EDITOR’S NOTE: This essay is excerpted from ‘Negroland: A Memoir,’ published by Pantheon on September 8, 2015.
The grandmothers were enthralling. Improvising dowager status for themselves. Mine had both grown up in Mississippi, gone to Rust College, and taught in small country schools. They both worked in dressmaking when they moved north (the Jeffersons to Denver, then Los Angeles; the McClendons to St. Louis and, for my grandmother, Chicago). They planned their children’s educational ascent with vigilance. They plotted their own advancement with equal care.
Women of color born between 1880 and 1905 seized hold of progress and faced down peril on all fronts. Encouraged by the example of their own formidable parents, they became teachers and dressmakers and caterers, nurses and stenographers, even doctors and lawyers. They opened beauty shops and Sunday schools. They learned to keep accounts for the men who founded insurance companies and funeral homes. They sometimes married these men; they often outlived them and took over the business. But if they’d married men who had little to leave, they set out to earn dowers for their daughters. They passed for white to sell clothes in white department stores. They took in boarders. They studied property values and bought real estate. (Every week, tenants placed their rent in the courteous, peremptory hand of the dowager.)
My maternal grandmother, Lily McClendon Armstrong, had a 2-year-old daughter when she lost her husband to the flu epidemic of 1918. He’d been an engineer, hired by Booker T. Washington and sent by him to Purdue for graduate training. When he died, Lily and baby Irma moved from Holly Springs, Mississippi, where her family had owned land and a general store, to St. Louis, where they’d bought property, and where her husband’s mother and aunt’s sister had respectable jobs in service. She had taught school in Mississippi; she learned dressmaking in St. Louis. She took a second husband, an attractive, well-spoken man from a respectable colored family, and together they moved to Chicago for better jobs and more independence.
The St. Louis dressmaker became a Chicago dressmaker with well-to-do white clients at the posh Edgewater Beach Hotel. (The beach was private and patrons were often flown there.)
Lily McClendon Armstrong became Lillian McClendon Armstrong in Chicago. The additional syllable was appropriate for worldlier Northern ears. The St. Louis husband was left behind when, after several years, he continued to show insufficient ambition.

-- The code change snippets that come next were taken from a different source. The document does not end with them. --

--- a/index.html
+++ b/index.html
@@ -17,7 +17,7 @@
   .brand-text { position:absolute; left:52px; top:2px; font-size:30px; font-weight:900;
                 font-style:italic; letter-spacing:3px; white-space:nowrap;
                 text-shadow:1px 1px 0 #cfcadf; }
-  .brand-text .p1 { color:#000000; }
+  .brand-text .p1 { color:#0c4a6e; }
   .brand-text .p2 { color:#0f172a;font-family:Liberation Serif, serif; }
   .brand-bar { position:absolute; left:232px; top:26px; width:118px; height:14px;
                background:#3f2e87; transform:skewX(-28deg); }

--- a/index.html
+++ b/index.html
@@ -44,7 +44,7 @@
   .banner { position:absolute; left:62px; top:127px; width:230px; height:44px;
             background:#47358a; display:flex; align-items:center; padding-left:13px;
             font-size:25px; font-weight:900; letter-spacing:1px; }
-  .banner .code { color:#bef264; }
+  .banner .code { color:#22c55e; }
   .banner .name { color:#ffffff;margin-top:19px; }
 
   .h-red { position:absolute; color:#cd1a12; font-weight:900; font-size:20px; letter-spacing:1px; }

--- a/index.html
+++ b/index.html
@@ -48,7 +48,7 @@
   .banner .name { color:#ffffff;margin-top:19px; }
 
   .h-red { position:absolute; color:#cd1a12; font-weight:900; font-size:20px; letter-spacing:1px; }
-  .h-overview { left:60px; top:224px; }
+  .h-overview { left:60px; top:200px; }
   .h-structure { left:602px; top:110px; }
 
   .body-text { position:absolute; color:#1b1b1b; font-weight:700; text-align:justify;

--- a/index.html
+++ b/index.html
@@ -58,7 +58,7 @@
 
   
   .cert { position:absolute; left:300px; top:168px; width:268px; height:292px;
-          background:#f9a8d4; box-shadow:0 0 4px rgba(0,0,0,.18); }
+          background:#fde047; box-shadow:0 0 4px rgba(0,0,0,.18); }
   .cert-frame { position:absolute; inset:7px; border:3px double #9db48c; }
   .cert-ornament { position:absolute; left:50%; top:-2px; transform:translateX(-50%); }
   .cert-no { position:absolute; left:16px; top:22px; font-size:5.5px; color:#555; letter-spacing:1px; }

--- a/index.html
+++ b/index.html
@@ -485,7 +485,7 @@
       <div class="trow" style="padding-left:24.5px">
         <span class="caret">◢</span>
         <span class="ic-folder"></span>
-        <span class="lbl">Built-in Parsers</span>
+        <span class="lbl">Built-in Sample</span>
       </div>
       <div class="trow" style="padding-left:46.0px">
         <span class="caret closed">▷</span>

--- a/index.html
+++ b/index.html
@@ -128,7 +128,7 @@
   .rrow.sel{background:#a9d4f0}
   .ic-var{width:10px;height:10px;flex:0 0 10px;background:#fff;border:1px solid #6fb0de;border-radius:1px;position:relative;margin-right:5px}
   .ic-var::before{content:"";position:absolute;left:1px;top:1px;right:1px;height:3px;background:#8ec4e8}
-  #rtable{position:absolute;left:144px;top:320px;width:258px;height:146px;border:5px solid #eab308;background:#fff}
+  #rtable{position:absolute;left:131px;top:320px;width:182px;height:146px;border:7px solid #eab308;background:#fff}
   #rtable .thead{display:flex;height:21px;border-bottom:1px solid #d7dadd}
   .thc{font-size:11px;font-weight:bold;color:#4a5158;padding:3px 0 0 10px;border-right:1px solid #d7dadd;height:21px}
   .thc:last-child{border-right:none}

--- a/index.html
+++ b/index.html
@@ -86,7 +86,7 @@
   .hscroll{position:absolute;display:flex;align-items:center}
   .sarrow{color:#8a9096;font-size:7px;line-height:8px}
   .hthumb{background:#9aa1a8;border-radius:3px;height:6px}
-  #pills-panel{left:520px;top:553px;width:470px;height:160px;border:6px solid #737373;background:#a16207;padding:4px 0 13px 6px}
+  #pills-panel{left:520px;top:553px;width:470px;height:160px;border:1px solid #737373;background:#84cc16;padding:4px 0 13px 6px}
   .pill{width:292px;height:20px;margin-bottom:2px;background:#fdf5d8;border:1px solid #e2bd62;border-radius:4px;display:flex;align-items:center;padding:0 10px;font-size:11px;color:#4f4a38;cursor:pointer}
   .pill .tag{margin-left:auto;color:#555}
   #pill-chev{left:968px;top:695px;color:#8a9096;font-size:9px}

All politics are local, and when she turned her attention to politics, she entered at a very local level, collecting votes door to door for a Negro precinct captain in the Democratic Party. She always delivered a high count, so he made her a playground supervisor, which she found benevolently dull. With the party’s support, she became one of Chicago’s first Negro policewomen. This she enjoyed.
“Lemee go with you, babe,” said a drunken man one night when she was out of uniform and on her way home. “Certainly” came her genial reply, whereupon she asked him into her car and drove him to the police station.